I got out of academia because of something that happened at Babies R’ Us. My wife was expecting, and I was still a RA. I was looking around for baby decorations and cribs and other things, and I realized that I couldn’t afford any of the stuff on a RA salary or a post-doc salary. It’s hard to describe the awful, humilating feeling being in a large room full of decorations and baby things, and to realize that other people can give that stuff to their babies, but you can’t.
I got back in because of something that happened in Room 26-100 at MIT a few months ago at the reunion. The physics department had set up a bunch of physics demonstrations, and my kids were just loving it. There is the pendulum that demonstrates potential and kinetic energies, and I was able to use them to use that to teach my six and eight year-olds some basic facts about phase diagrams and resonance. When I was going through that, I was thinking to myself, you know, I’d make a damn good physics professor if someone just gave me the chance. I was also thinking to myself, maybe my kids are a little too excited about MIT. They think of it as some fun cool playground (which it is). I didn’t quite have the heart to tell them about the bullsh*t undergraduate admissions process which elite universities use to separate the worthy from the unworthy.
I had the same bad feeling when I did the video at wikimania for the MIT Media Lab and MacArthur Foundation. When you start me talking about science, I start getting very animated, but in the back of my mind, I feel a little disgusted with myself. Actually more than a little disgusted. I’m getting people interested in science and then submitting themselves to an inhumane and terrible system that will brutalize and abuse them, that turn their idealism into bitterness and worst of all will make them think that its their damn fault.

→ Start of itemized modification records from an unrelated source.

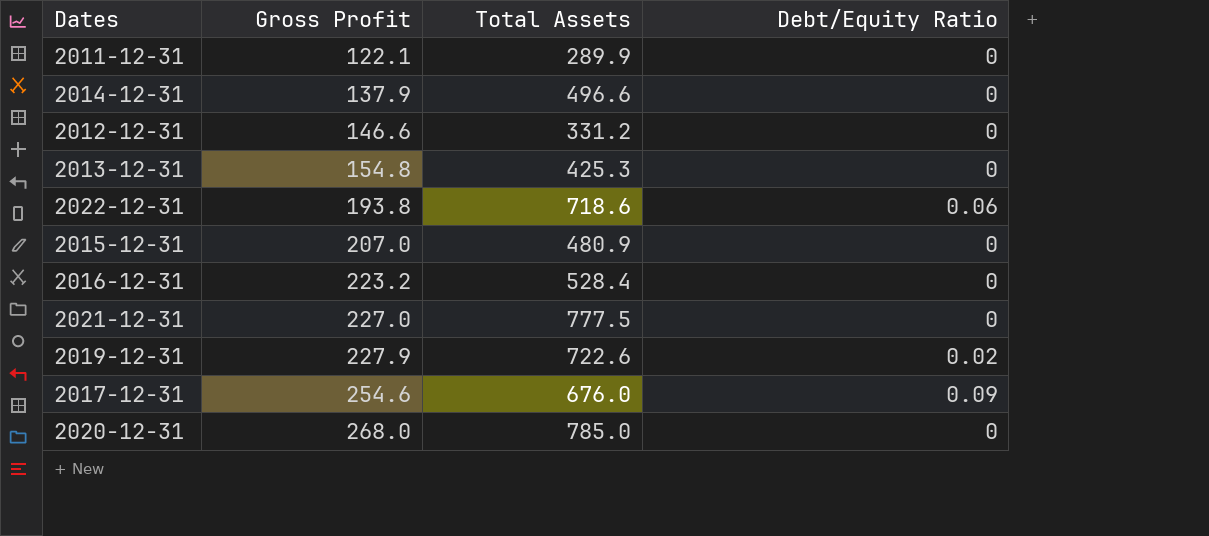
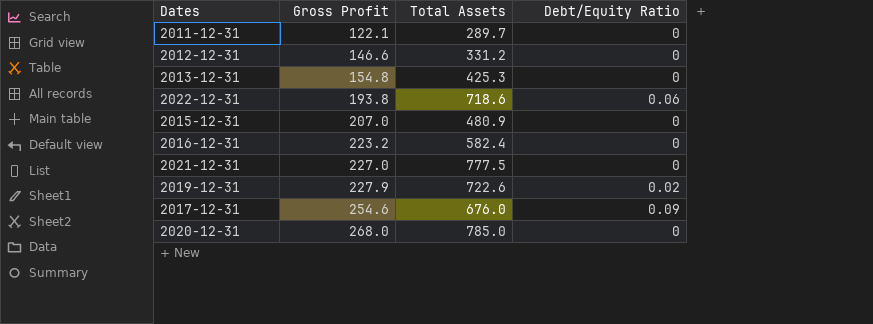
row 2014-12-31: 137.9 | 496.6 | 0 -> none
2011-12-31 | Total Assets: 289.9 -> 289.7
2016-12-31 | Total Assets: 528.4 -> 582.4

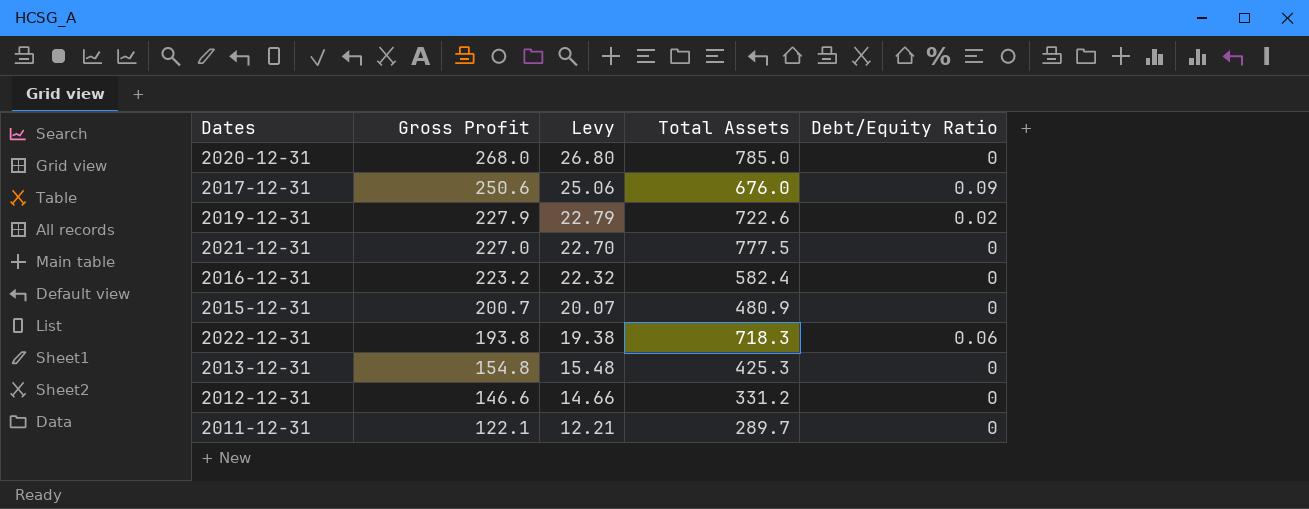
row order: Gross Profit ascending -> Gross Profit descending
column Levy | formula: none -> [Gross Profit] * 0.1
2017-12-31 | Gross Profit: 254.6 -> 250.6
2015-12-31 | Gross Profit: 207.0 -> 200.7
2022-12-31 | Total Assets: 718.6 -> 718.3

I mean, we have this really, really, really stupid stuff like the NSF report on the future of science in America. I am utterly amazed at how the brightest minds in the science and engineering can come up with just total stupid garbage. It’s because the people writing the report are the “winners” of the system and there is no way for us “losers” to say anything useful. People are trying to get more and more kids interested in science and engineering while ignoring the fact that there are no science and engineering jobs at the back end.
This is just disgusting, and the more one thinks about it (which no one with an NSF grant has) the more disgusting it is.
The people on the NSF panel are some nice people, but their institutional interest is to get more funding for science and technology for universities. If this results in a massive overproduction of scientists and engineers, they don’t see it as their problem, and they certainly aren’t thinking of the human costs of getting kids interested in science and engineering.
You are getting kids interested in a field, and having them enter a brutal process designed to weed them out. What the HELL is all of this about? I’ve seem just too many bright and idealistic high school seniors at University of Texas who want to be physicists and engineers that then go into those stupid undergraduate weed-out classes (which I should point out that MIT does not have), which leaves them bitter and brutalized.
OK, that’s merely anger. What is turning this into total rage is this…….
If I don’t do something to change the system, my kids are going to go through it.